We will discuss the DDL statement components required by Project 2 in more detail:
A commonly used CREATE command is the CREATE TABLE command. The typical usage is:
CREATE TABLE [table name] ([column definitions]) [table parameters]
An example statement to create a table named employees with a few columns is:
CREATE TABLE employees (
first_name VARCHAR(50) not null,
last_name VARCHAR(75) not null,
fname VARCHAR(50) not null,
dateofbirth DATE not null
The ALTER statement modifies an existing database object. An ALTER statement in SQL changes the properties of an object. The typical usage is:
ALTER TABLE [table name] [table parameters]
For example, the command to add (then remove) a column named bubbles for an existing table named sink is:
ALTER TABLE sink ADD bubbles INTEGER;
ALTER TABLE sink DROP COLUMN bubbles;
The DROP statement destroys an existing database object. A DROP statement in SQL removes a component from a relational database management system.

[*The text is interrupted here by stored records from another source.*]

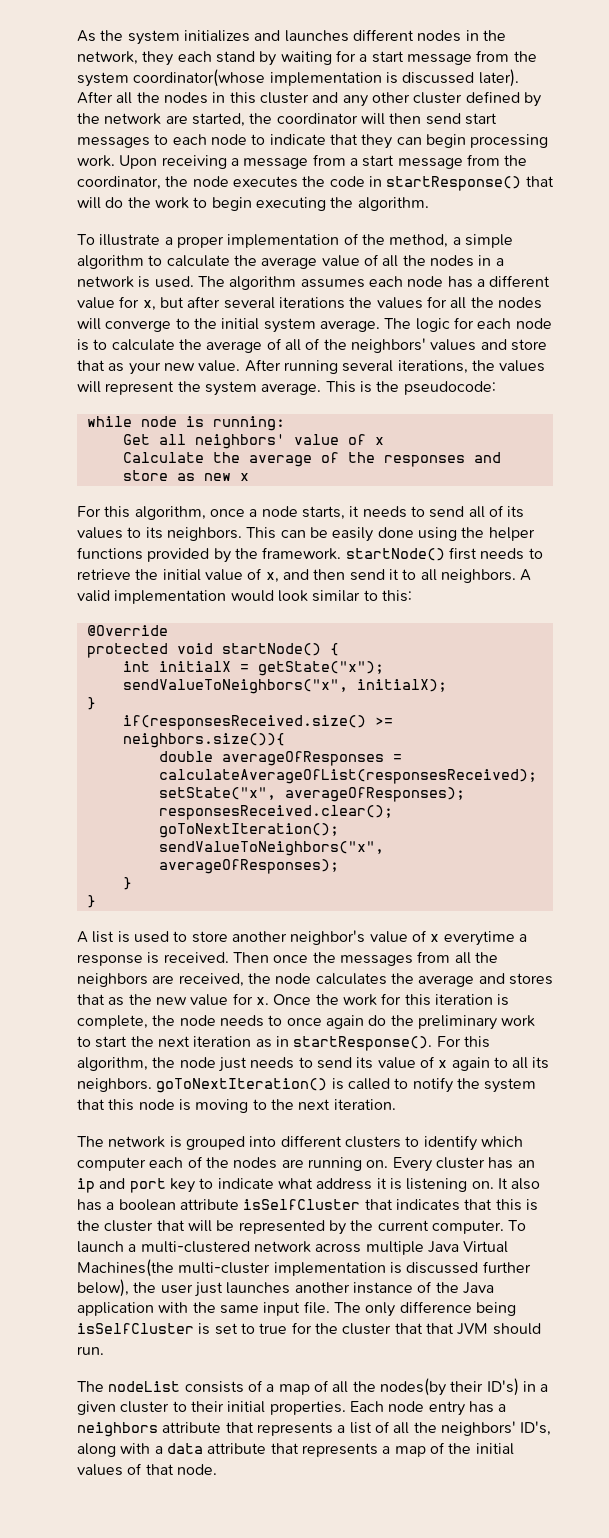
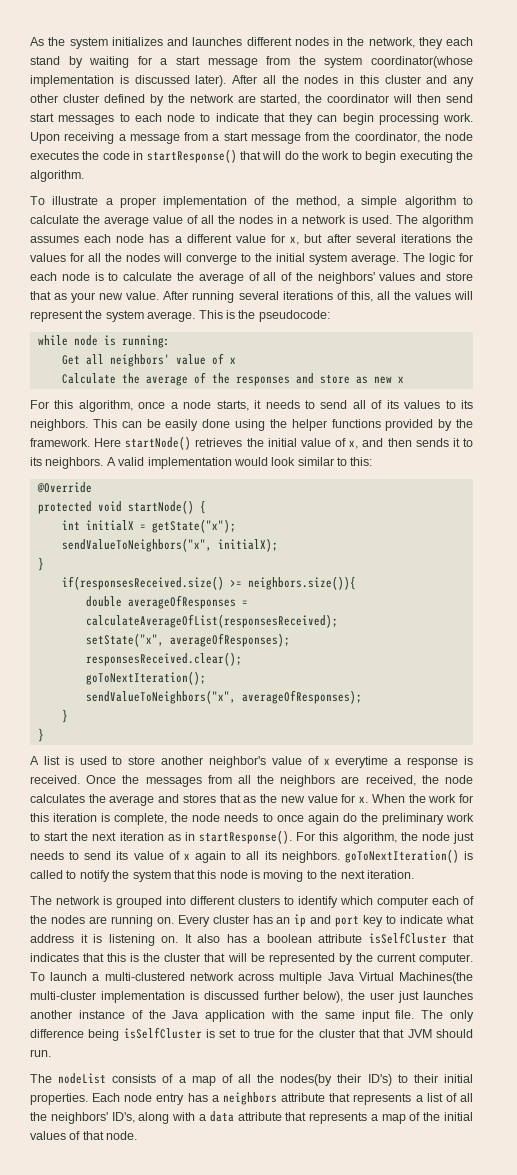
- After running several iterations, the values will represent the system average.
+ After running several iterations of this, all the values will represent the system average.
- This can be easily done using the helper functions provided by the framework. startNode() first needs to retrieve the initial value of x, and then send it to all neighbors.
+ This can be easily done using the helper functions provided by the framework. Here startNode() retrieves the initial value of x, and then sends it to its neighbors.
- Then once the messages from all the neighbors are received, the node calculates the average and stores that as the new value for x.
+ Once the messages from all the neighbors are received, the node calculates the average and stores that as the new value for x.
- Once the work for this iteration is complete, the node needs to once again do the preliminary work to start the next iteration as in startResponse().
+ When the work for this iteration is complete, the node needs to once again do the preliminary work to start the next iteration as in startResponse().
- The nodeList consists of a map of all the nodes(by their ID's) in a given cluster to their initial properties.
+ The nodeList consists of a map of all the nodes(by their ID's) to their initial properties.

The typical usage is simply:
DROP TABLE [table name]
For example, the command to drop a table named employees is:
DROP TABLE employees;
The CREATE SEQUENCE statement creates a sequence, which is a database object from which multiple users may generate unique integers. You can use sequences to automatically generate primary key values. The typical usage is:
CREATE SEQUENCE name [ INCREMENT [ BY ] increment ] [ MINVALUE minvalue | NO MINVALUE ] [ MAXVALUE maxvalue | NO MAXVALUE ] [ START [ WITH ] start ] [ CACHE cache ] [ [ NO ] CYCLE ]
If a schema name is given then the sequence is created in the specified schema. Otherwise, it is created in the current schema. The sequence name must be distinct from the name of any other sequence, table, index, or view in the same schema.
- name: The name of the sequence to be created.
- increment: The optional clause INCREMENT BY increment specifies which value is added to the current sequence value to create a new value. A positive value will make an ascending sequence, a negative one a descending sequence. The default value is 1.
- minvalue: NO MINVALUE. The optional clause MINVALUE minvalue determines the minimum value a sequence can generate. If this clause is not supplied or NO MINVALUE is specified, then defaults will be used.
- maxvalue: NO MAXVALUE. The optional clause MAXVALUE maxvalue determines the maximum value for the sequence. If this clause is not supplied or NO MAXVALUE is specified, then default values will be used.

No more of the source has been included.